[Modification records]
______________________________
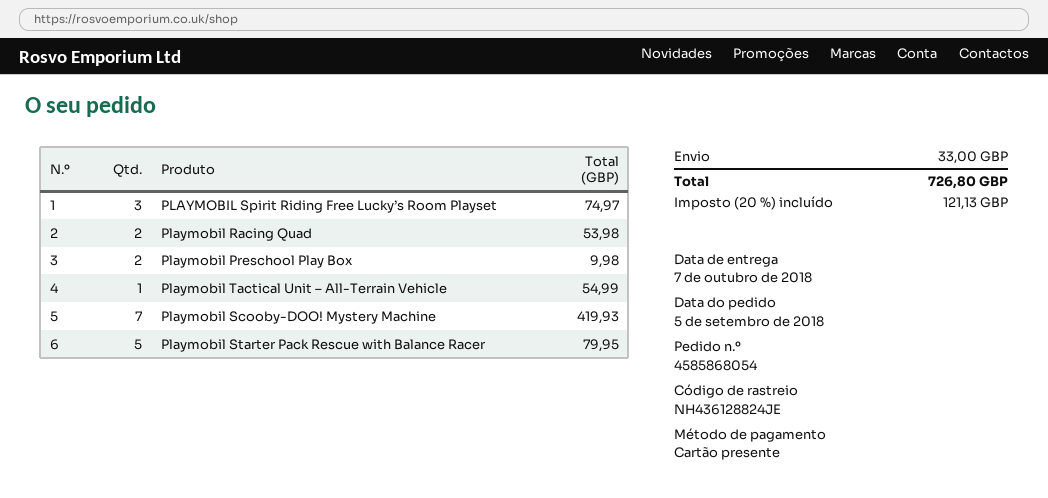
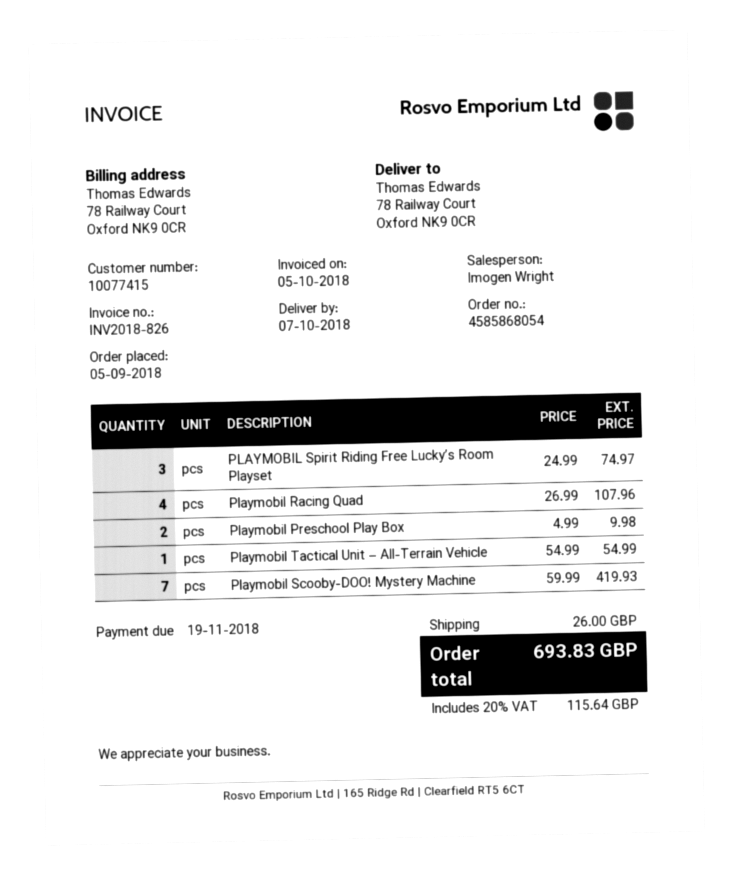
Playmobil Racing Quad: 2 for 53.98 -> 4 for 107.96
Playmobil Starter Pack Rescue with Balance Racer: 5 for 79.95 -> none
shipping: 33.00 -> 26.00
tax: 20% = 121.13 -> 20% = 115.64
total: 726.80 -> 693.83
______________________________
## [What you have to do]
What you hand back should match the entries above exactly, except that no picture appears.

## [Exercise response]
Playmobil Racing Quad: 2 for 53.98 -> 4 for 107.96
Playmobil Starter Pack Rescue with Balance Racer: 5 for 79.95 -> none
shipping: 33.00 -> 26.00
tax: 20% = 121.13 -> 20% = 115.64
total: 726.80 -> 693.83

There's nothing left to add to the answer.